Sunday, December 13, 2009

Family Guy

Family Christmas Party. Washington St. 12/12/2009.


I had a fascinating time with more of my relatives than I think I've been under one roof with before, discounting 1970s funerals. Dozens. Perhaps appropriately, those disco days included more than one close relation slipping off this mortal coil, including dear ol' Dad. My father is the reason most of us under said roof are alive. He's the memory that binds us together, and at least indirectly the reason some like me are damaged.

Most of those in attendance I'd never met before; of those I had, the previous get-togethers had been brief, mainly at funerals - there's that word again - one/two/three decades removed.

Everyone last night was very nice and down-to-earth, approachable. Kids of every personality, inclination and age abounded. Oh, and those kids brought their children too. :-). You can glean a lot about people through the behavior of their offspring and the young ones last night were each one terrific, many wise beyond their years and all filled with joyful life.

I had some great conversations with nieces and nephews and their families. I also talked at length with siblings I'd never gotten the chance to know growing up. That was fantastic and illuminating. Perhaps "talked at length" is a bit strong; however, I did a lot of gabbing for me. I'm generally pretty quiet at the parties I've attended sober, having never mastered the art of small talk.

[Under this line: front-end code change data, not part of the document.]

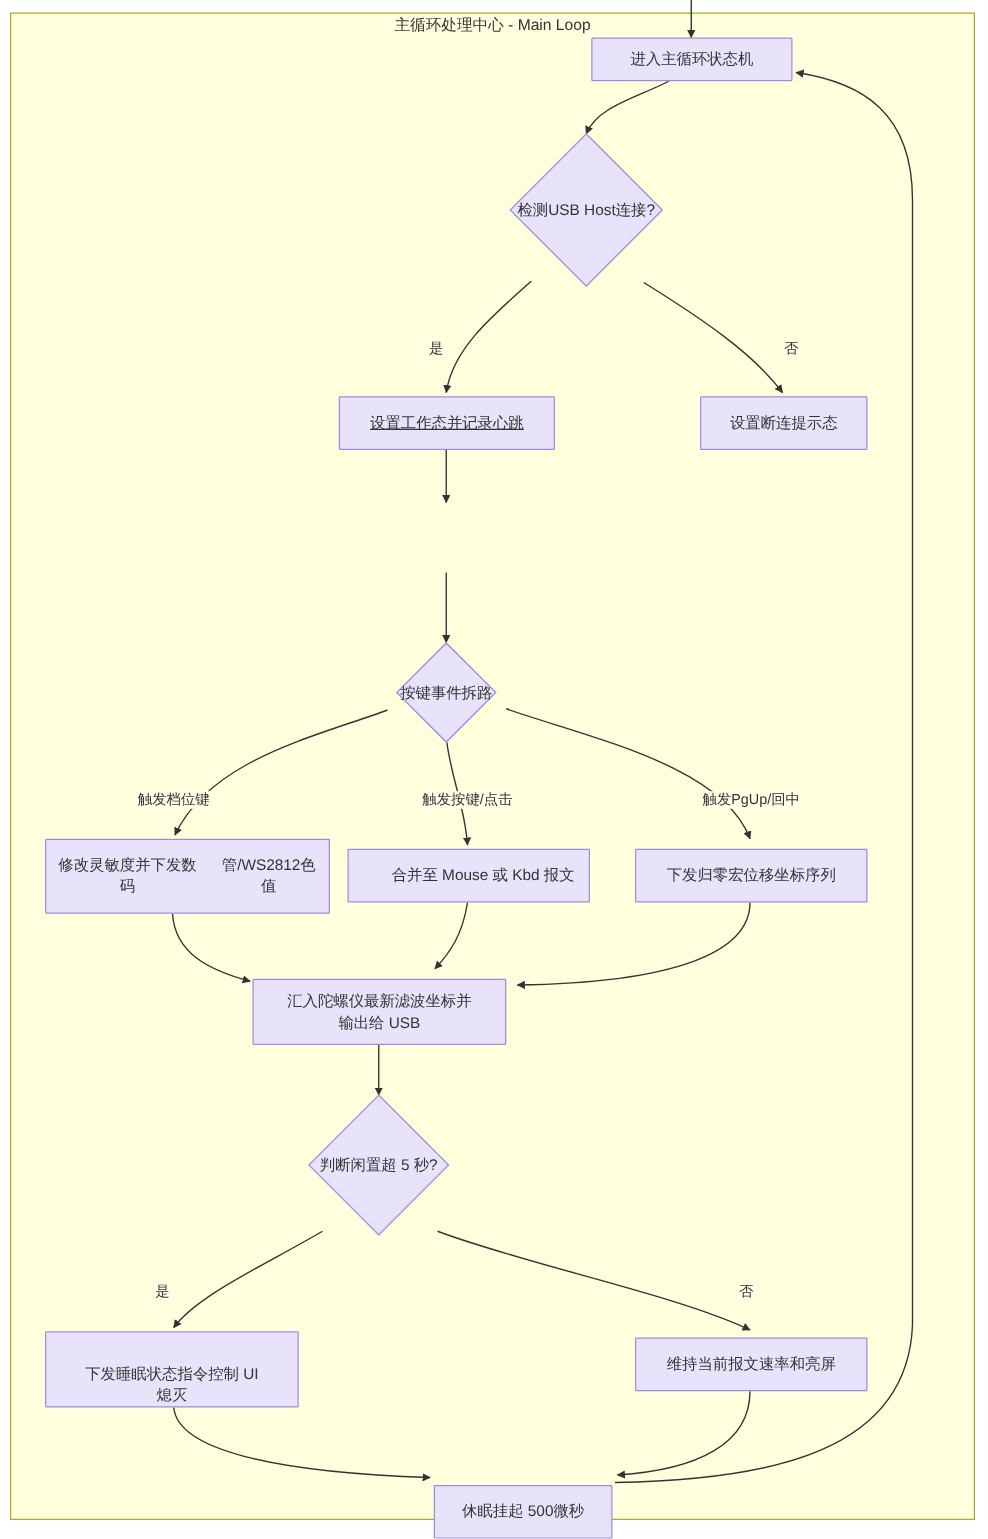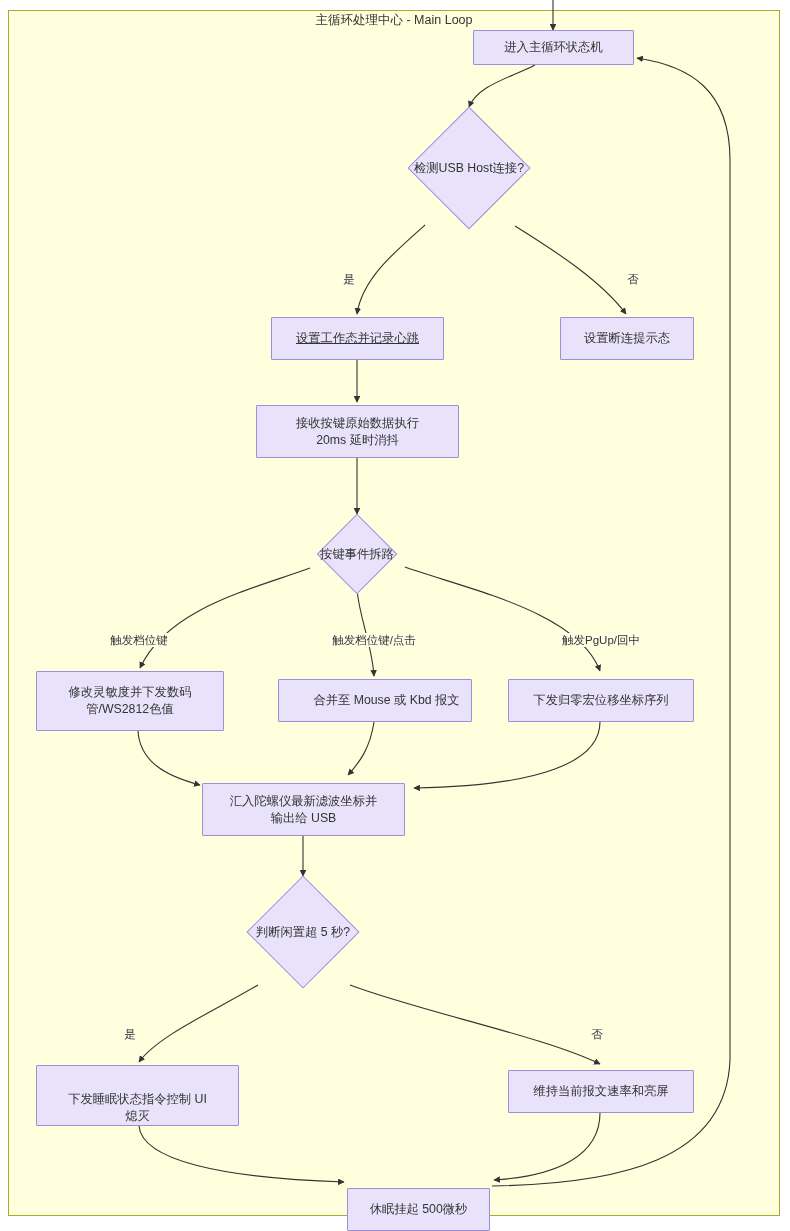--- a/index.html
+++ b/index.html
@@ -169,10 +169,6 @@
     <span class="node-label">设置断连提示态</span>
   </div>
 
-  <div class="node rect" style="left:256px; top:405px; width:203px; height:53px; flex-direction:column;">
-    <span class="node-label">接收按键原始数据执行</span>
-    <span class="node-label">20ms 延时消抖</span>
-  </div>
 
   <div class="node diamond-wrap" style="left:292px; top:515px; width:130px; height:78px;">
     <div class="diamond-shape" style="width:55px; height:55px;"></div>

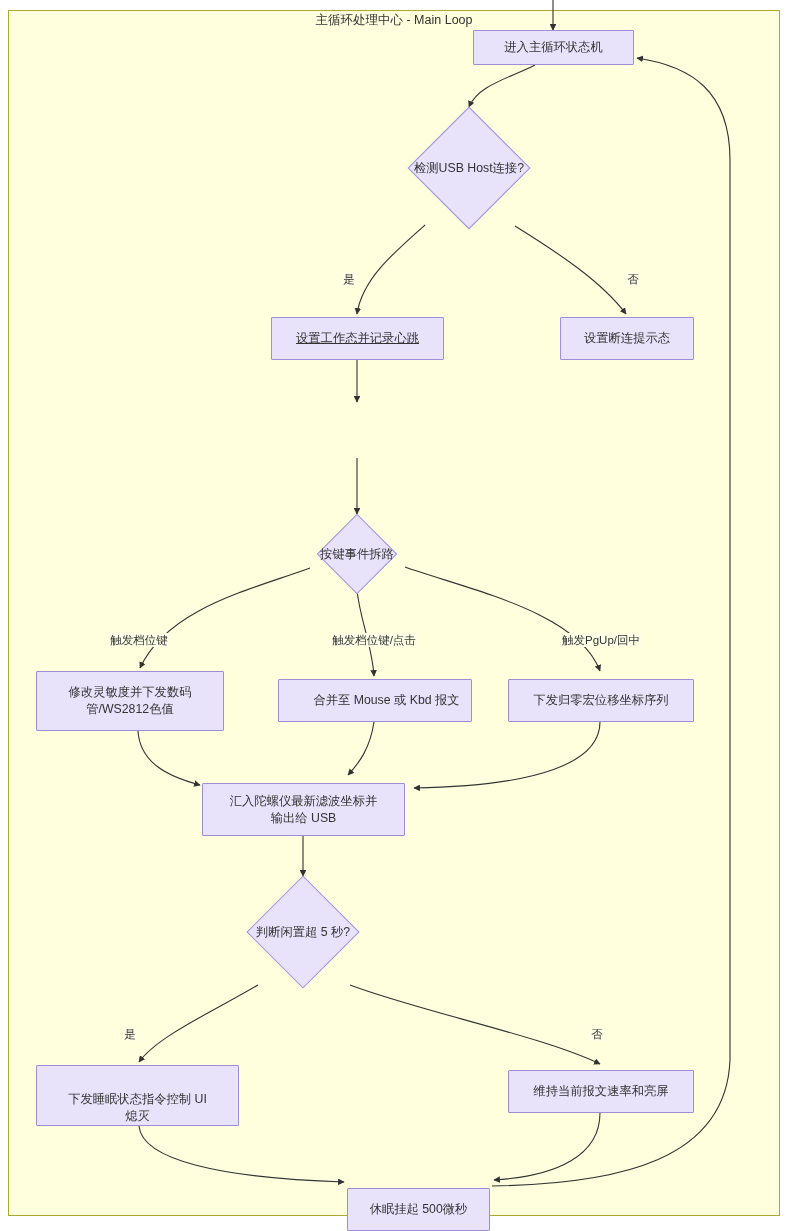--- a/index.html
+++ b/index.html
@@ -214,7 +214,7 @@
   <div class="edge-label" style="left:349px; top:272px;">是</div>
   <div class="edge-label" style="left:633px; top:272px;">否</div>
   <div class="edge-label" style="left:139px; top:633px;">触发档位键</div>
-  <div class="edge-label" style="left:374px; top:633px;">触发档位键/点击</div>
+  <div class="edge-label" style="left:374px; top:633px;">触发按键/点击</div>
   <div class="edge-label" style="left:601px; top:633px;">触发PgUp/回中</div>
   <div class="edge-label" style="left:130px; top:1027px;">是</div>
   <div class="edge-label" style="left:597px; top:1027px;">否</div>

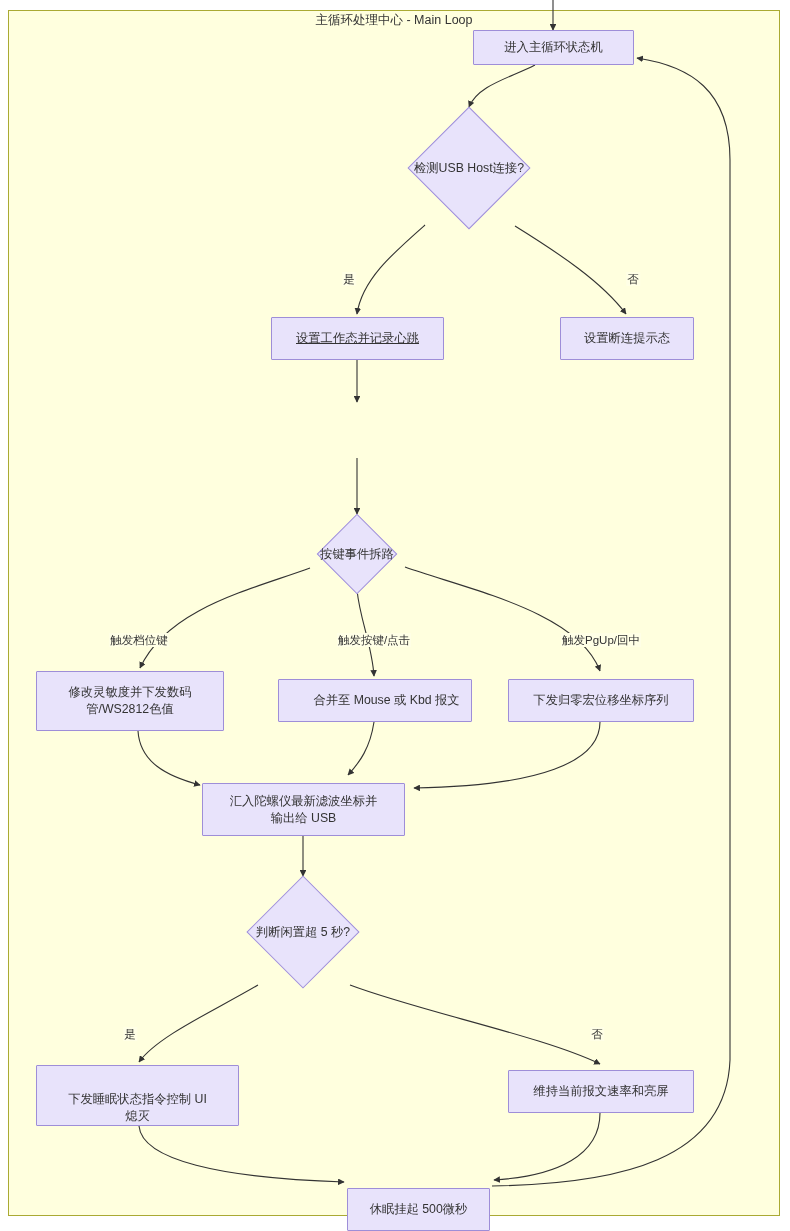--- a/index.html
+++ b/index.html
@@ -175,7 +175,7 @@
     <span class="diamond-label">按键事件拆路</span>
   </div>
 
-  <div class="node rect" style="left:36px; top:671px; width:188px; height:60px; flex-direction:column;">
+  <div class="node rect" style="left:36px; top:671px; width:228px; height:60px; flex-direction:row;">
     <span class="node-label">修改灵敏度并下发数码</span>
     <span class="node-label">管/WS2812色值</span>
   </div>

Mostly I watched and listened, soaking everyone in. As the evening wore on, the holiday cheer took hold maybe just a bit, and conversations grew more animated, certainly the subject matter was eclectic and ran the gamut from the routine to the revelatory. Details of such things shall always remain out of bounds here (I spill my guts all across these pages but will leave it to others to do likewise in their own forums or to do it not at all, which is probably the smart move). Suffice to say this slice of my bloodline is as pleasantly screwed up in the ways all us human beings are (I would have been pretty suspicious if they weren't; I've been around "perfect" people putting on airs and for some reason that never fails to turn my stomach). Through all that, though, this crew seems to share a basic normalcy I've heretofore only seen en masse from people outside my family tree.

The fruits of the labor that forged that normalcy can be seen in the faces and body language of the next generation happily coloring and playing hide 'n seek last night in the back bedrooms, seemingly carefree from the entanglements I remember as a kid. And make no mistake: it is labor, real work put in over the long haul. That's a force multiplier across time as sure as dysfunction snowballs in the other direction.

This lively group is rooted by the children of my Dad's first marriage. I've been lucky enough to have gotten to know the youngest child of Dad's first family over the past few years as she lives in the Phoenix area where the sister I grew up with also resides (she and I represent the offspring of marriage #2, if you're keeping score). So I visit there often. But until last night, I hadn't really got the chance to catch up with my other two sisters and my brother, and certainly none of the children they've subsequently raised (now I've got great nieces and nephews to boot).

The stigma and pain of a crumbling marriage, infidelity and divorce in the early fifties with the subsequent bad blood between our father and their mother led to the circumstances of our unintended estrangement. I'm sure there were feelings of abandonment on their part. That's unfortunately a part of any breakup to some degree but here it was further fueled by the rancor of parents spilling over onto the kids and the manner in which it occurred. This too, unfortunately, is all too common but no less painful or affecting. I don't pretend to understand the depths of their pain related to this.

From my vantage point as the youngest of Dad's second family, born over a decade past the aftermath, I simply didn't know much about them. My "other" siblings (I hate the term "half sister" or "half brother") weren't talked about often in my presence and when they were, it was always using indirect, coded language meant to shield me from the confusion and unpleasantness of divorce (or so I surmise). I only wish my parents had chosen instead one of the litany of 800 pound gorillas squatting in our living room if they'd had a hankering for forging protective parental guardrails. "Shielding" a kid from the circumstances of a previous marriage with all the far larger gorillas hanging out in our particularly dysfunctional mist is like bringing your kid to a porno film shoot and covering his ears because one of the actors utters an expletive.

So I digress once again but what else is new?


Anyway, this has run on too long. In short, I had a great time and plan to make it back to the Seattle area again for the sibling get together next year, if possible. I've never been a real strong family guy but it's gotten its hooks into me just a tad as I get older. It would be nice to have (grand) nieces and nephews to buy Christmas and birthday presents for, absent any of my own (kids, not presents; the prospect of offspring grows dimmer each year). I do have my maternal cousins, who I love dearly, and little Leila, the newest addition there (she's adorable). Still, it never hurts to have too much family, they say. Of course, that's not a universal truism. Sometimes just a single family member can turn your life into turmoil in ways that friends just can't. I hope for me such turmoil remains in the past where it belongs.